One Little Spark

Figment and Dreamfinder are together again in
Marvel's "Figment"
If you were a kid in the 80's or 90's, you were frequently told that all your dreams could come true. Everybody was telling us we could do it. (The "it" was up to us.) Now we're all grown up and there seems to be a divided consensus on whether or not that was true.

If you were lucky enough to go to Disney World back then, you probably remember the Epcot ride "Journey Into Imagination".

The chorus to the song "One Little Spark" that plays throughout the ride goes:

A dream can be a dream come true,
with just that spark in me and you

My husband and I went to Epcot again last night. It's become our go-to place to walk and talk. I know how lucky that makes me. Living in Central Florida is like being on a permanent vacation.

The happy kind, not the coded mobster-talk kind.

It seems like a weird thing to do with the world in such a state. We felt guilty about it. But we're both busy with work and we both keep to-do lists making sure we stay engaged as citizens every single day. That creeping existential terror we feel right now? Turns out, the bubble of Disney World is a pretty effective antidote to that.

We did one lap around the world showcase. On our way out, we walked past the Journey Into Imagination ride. (I've obsessed over it previously for Orlando Attractions.) It was open. We always go at night when the ride is usually closed. This time? We walked right on the ride. No wait.

It gave me the same sentimental swells. Nostalgia mixed with belief and joy. But this time, I was on the ride as a thirty-four-year-old. A lot of my friends now are cynics, though they'd call themselves realists. So...was it all a lie? Is a dream still a wish your heart makes? Can you make your dreams come true?


Today, I just want to remind you, it's true. All of it. 

I know it's a weird time to be an artist. The temptation to quit projects in progress to do something that "really" matters is strong.

Listen to me...don't. Don't you dare. Don't stop creating.

Just add civic responsibilities to your daily to-do list. Because art can change lives and minds and hearts. And bank accounts, which can help you transform other people's lives.

But I didn't just come here to preach. I brought evidence.

I loved that ride as a kid. I wrote about it for a magazine. When we moved to Orlando, I met the man who played the Dreamfinder for an interview when I was working on a local tv show. Then we became friends. In many ways, Ron Schneider has become a mentor to me. He's kind and generous. In December, he even brought me to a play he directed and I got to sit in the back of house with him and watch.

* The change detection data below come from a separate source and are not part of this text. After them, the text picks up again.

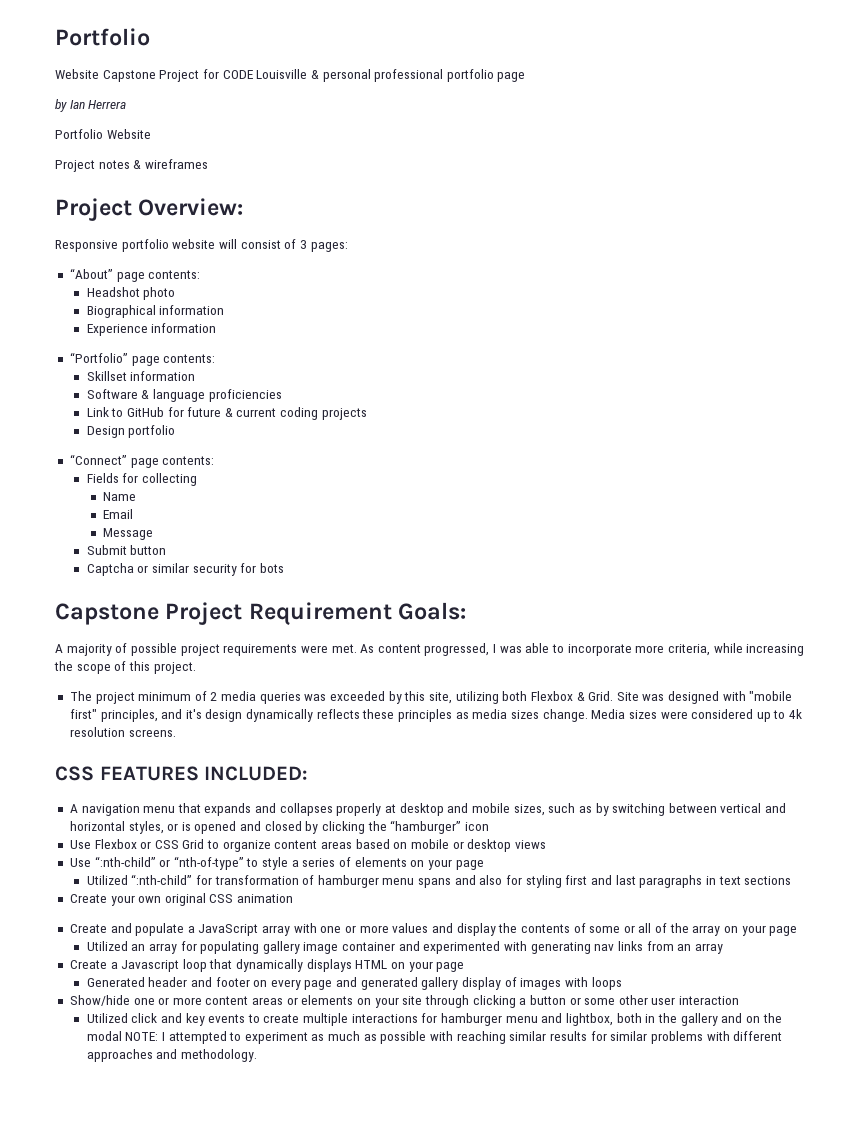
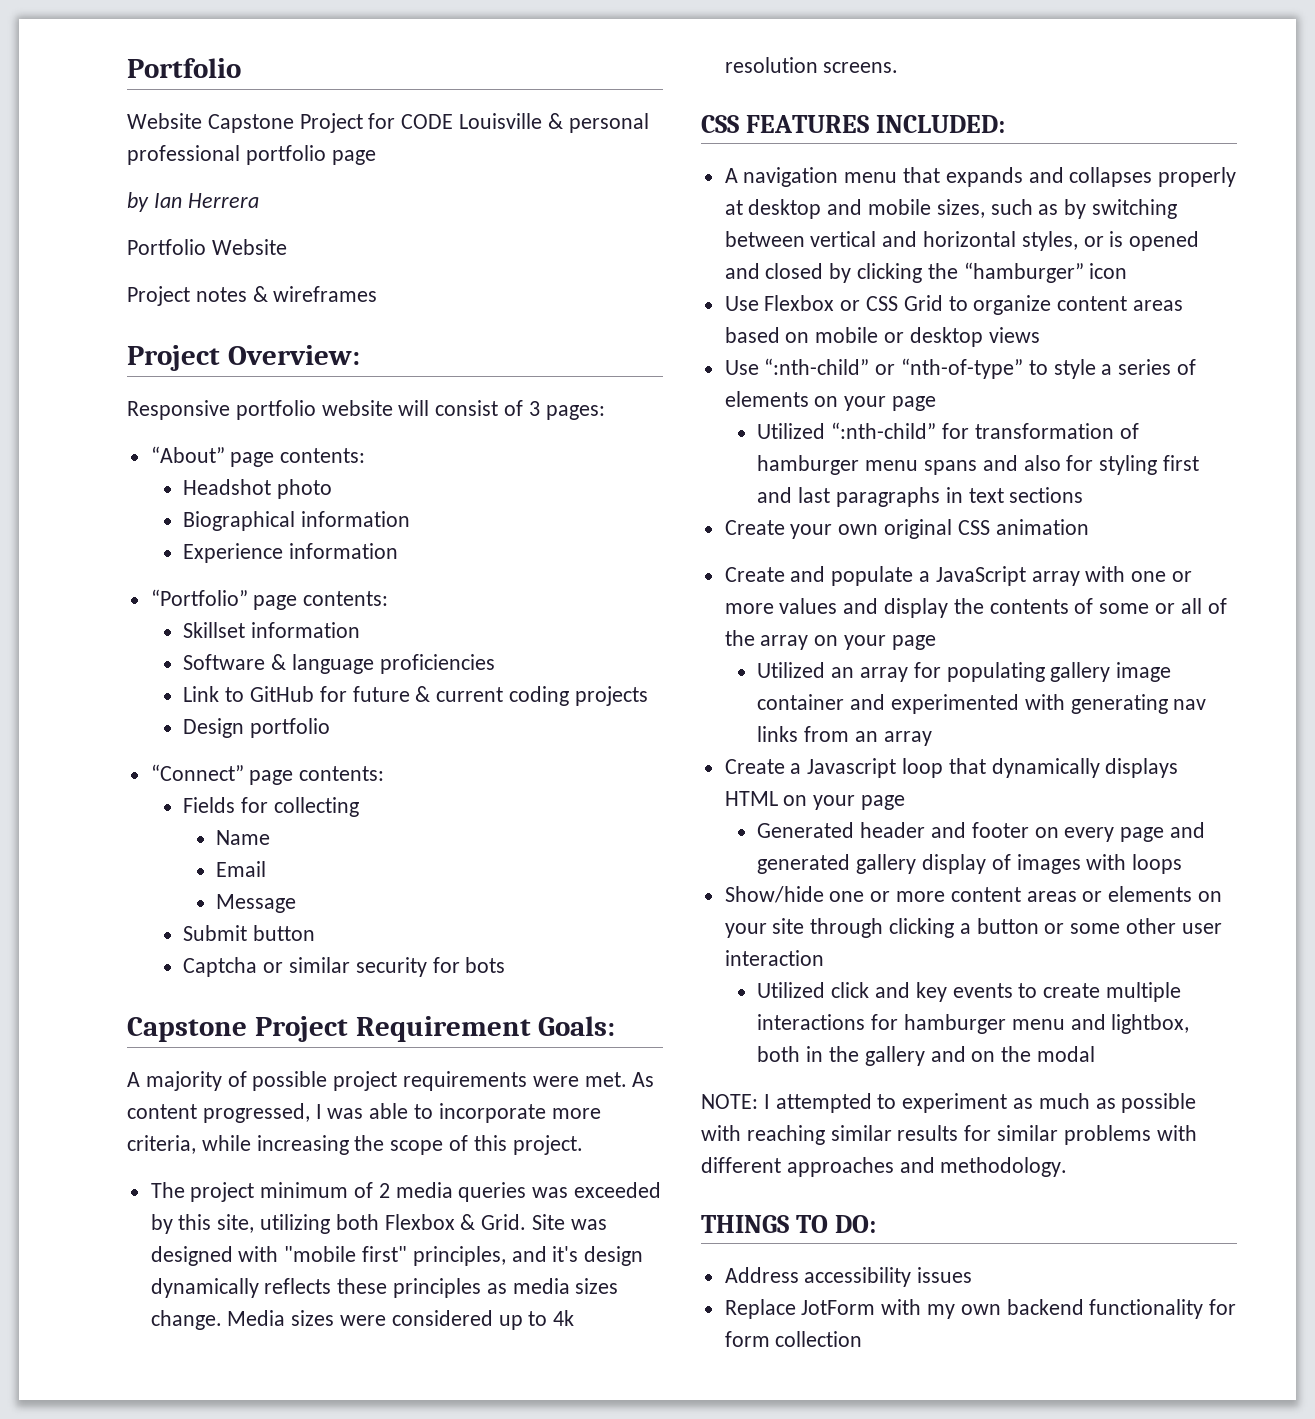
- Utilized click and key events to create multiple interactions for hamburger menu and lightbox, both in the gallery and on the modal NOTE: I attempted to experiment as much as possible with reaching similar results for similar problems with different approaches and methodology.
+ Utilized click and key events to create multiple interactions for hamburger menu and lightbox, both in the gallery and on the modal
+ NOTE: I attempted to experiment as much as possible with reaching similar results for similar problems with different approaches and methodology.
+ THINGS TO DO:
+ Address accessibility issues
+ Replace JotForm with my own backend functionality for form collection

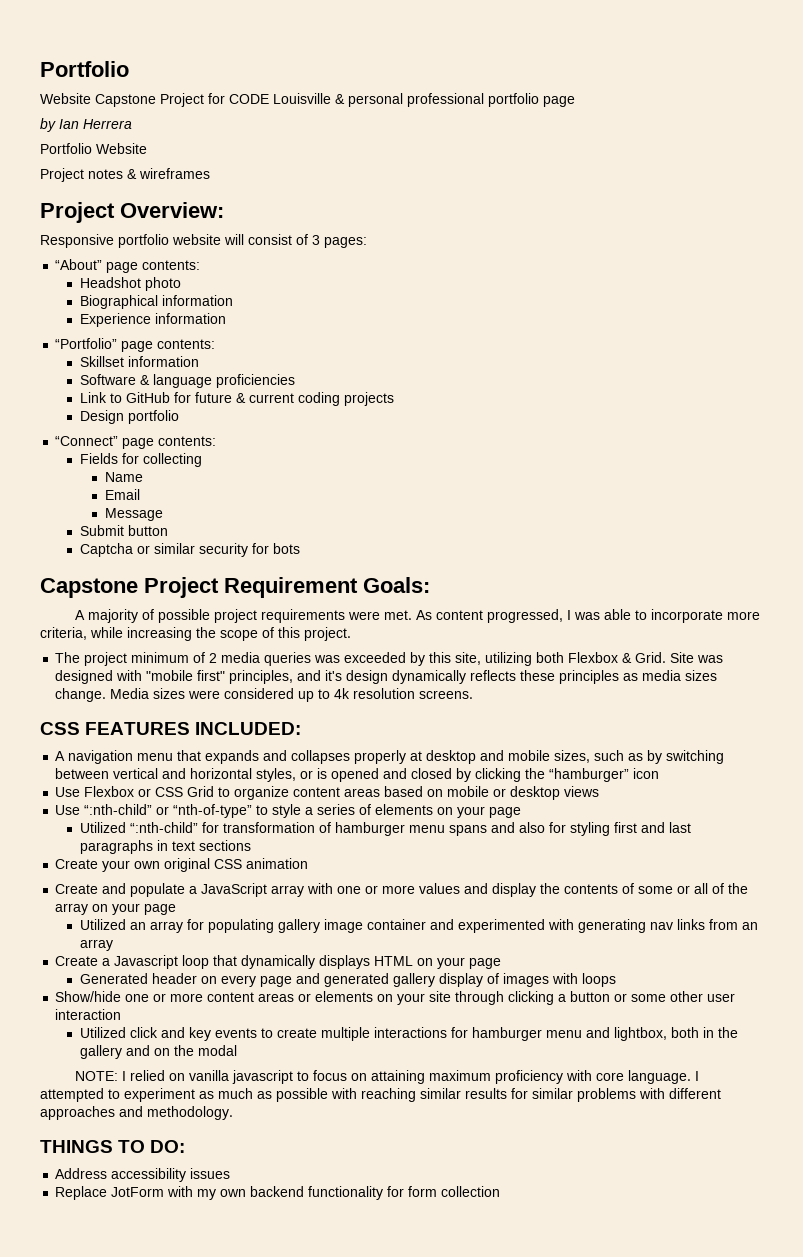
- Generated header and footer on every page and generated gallery display of images with loops
+ Generated header on every page and generated gallery display of images with loops
- NOTE: I attempted to experiment as much as possible with reaching similar results for similar problems with different approaches and methodology.
+ NOTE: I relied on vanilla javascript to focus on attaining maximum proficiency with core language. I attempted to experiment as much as possible with reaching similar results for similar problems with different approaches and methodology.

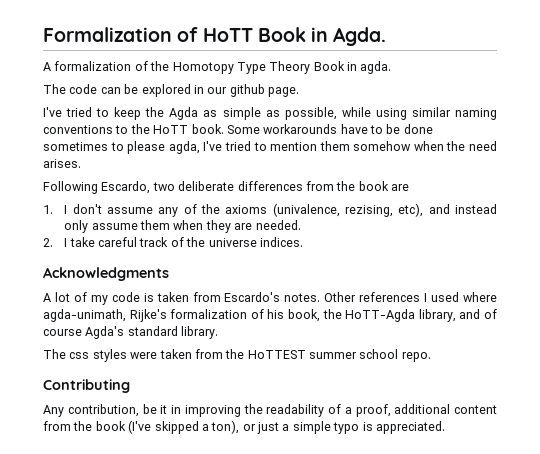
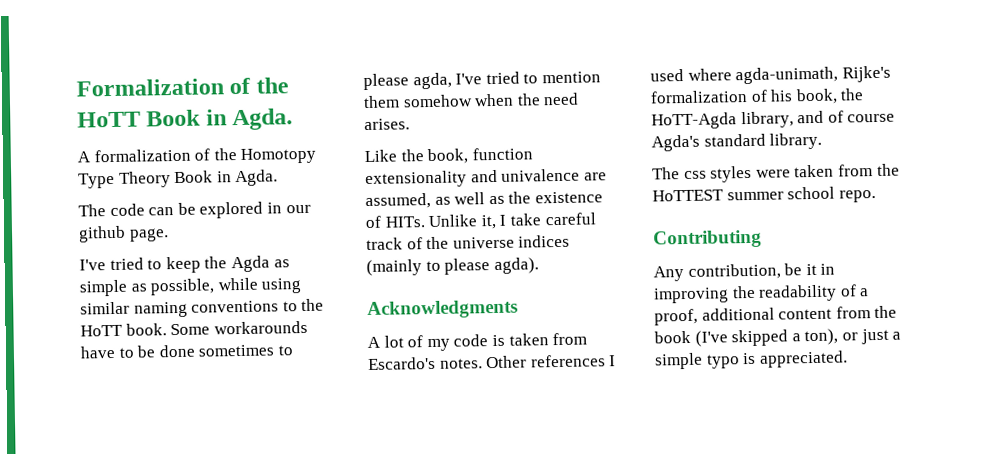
- Formalization of HoTT Book in Agda.
+ Formalization of the HoTT Book in Agda.
- A formalization of the Homotopy Type Theory Book in agda.
+ A formalization of the Homotopy Type Theory Book in Agda.
- Following Escardo, two deliberate differences from the book are
- 1. I don't assume any of the axioms (univalence, rezising, etc), and instead only assume them when they are needed.
- 2. I take careful track of the universe indices.
+ Like the book, function extensionality and univalence are assumed, as well as the existence of HITs. Unlike it, I take careful track of the universe indices (mainly to please agda).

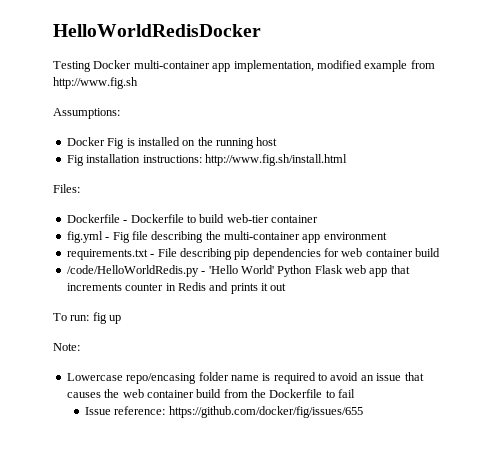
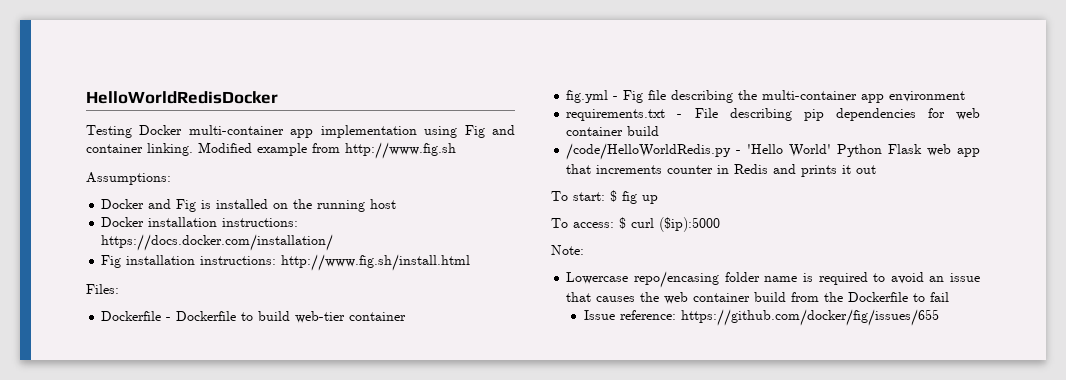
- Testing Docker multi-container app implementation, modified example from http://www.fig.sh
+ Testing Docker multi-container app implementation using Fig and container linking. Modified example from http://www.fig.sh
- Docker Fig is installed on the running host
+ Docker and Fig is installed on the running host
+ Docker installation instructions: https://docs.docker.com/installation/
- To run: fig up
+ To start: $ fig up
+ To access: $ curl ($ip):5000

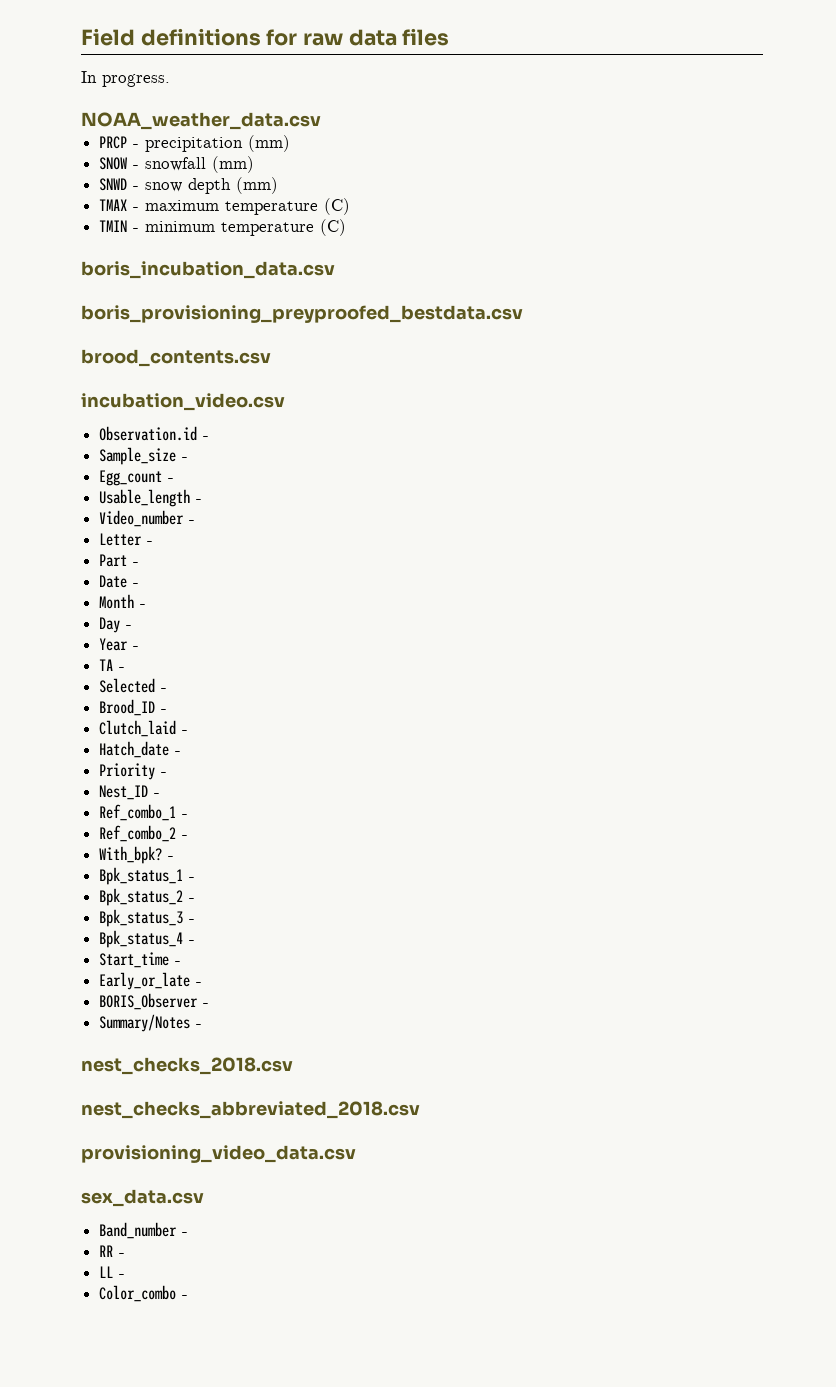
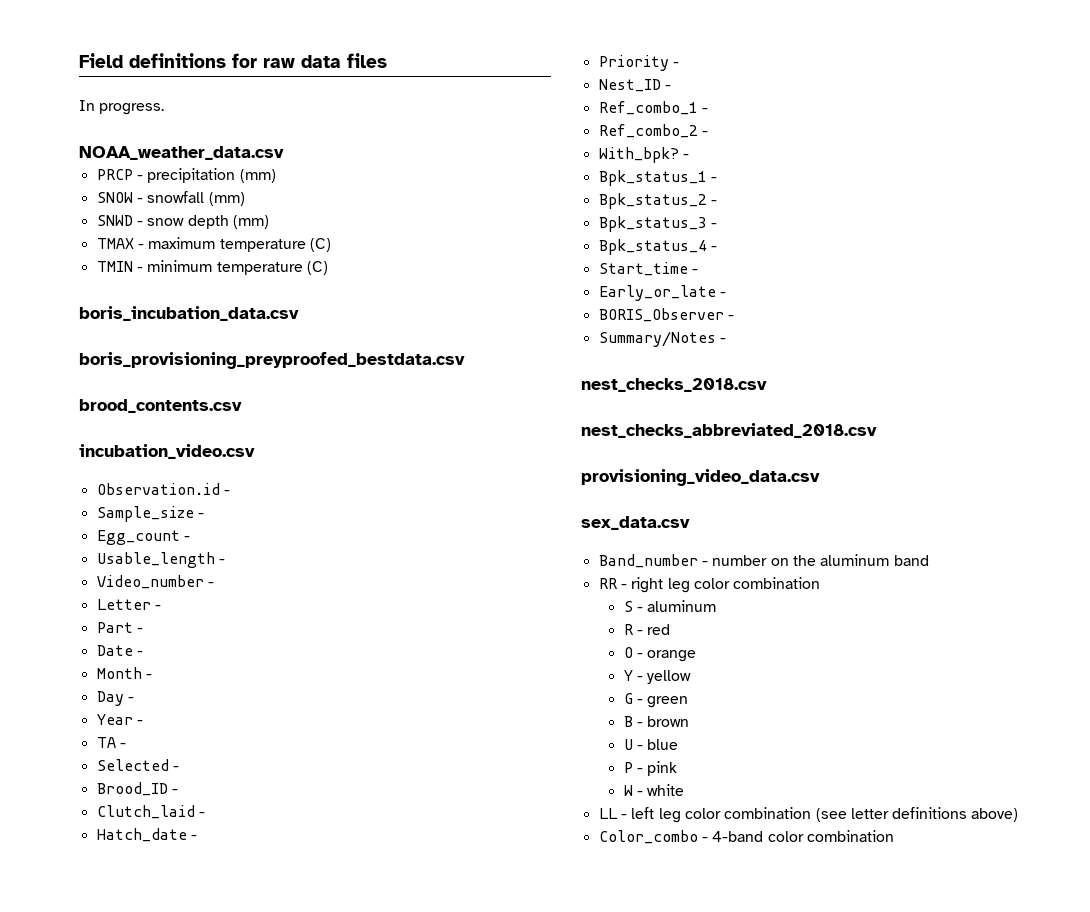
- Band_number -
- RR -
- LL -
+ Band_number - number on the aluminum band
+ RR - right leg color combination
+ S - aluminum
+ R - red
+ O - orange
+ Y - yellow
+ G - green
+ B - brown
+ U - blue
+ P - pink
+ W - white
+ LL - left leg color combination (see letter definitions above)
- Color_combo -
+ Color_combo - 4-band color combination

A few days later, Jake and I pulled together a shoot for a comedy sketch my partner and I wrote months earlier. 2016 was shaping up to be the first year I didn't film anything since 2013 and I felt really weird about that. So we just chose a sketch from the pile and started producing.

It was kind of last minute. (Which is making the editing a mighty struggle...that was officially my last shoot without an actual crew.) But you know who agreed to be in it? Ron Schneider. THEE Dreamfinder. My friend. A performer of the highest stature. It genuinely still blows my mind.

I still have a long way to go in figuring out how to get the things I see in my head to show up onscreen the way I want them. There's still a considerable gap between vision and product. But I'm learning and I need to keep going. And so do you.

Your dreams can become literal reality if you just keep going and this picture is the proof.

Me on the left, Ron Schneider on the right and all our extras and actors in between.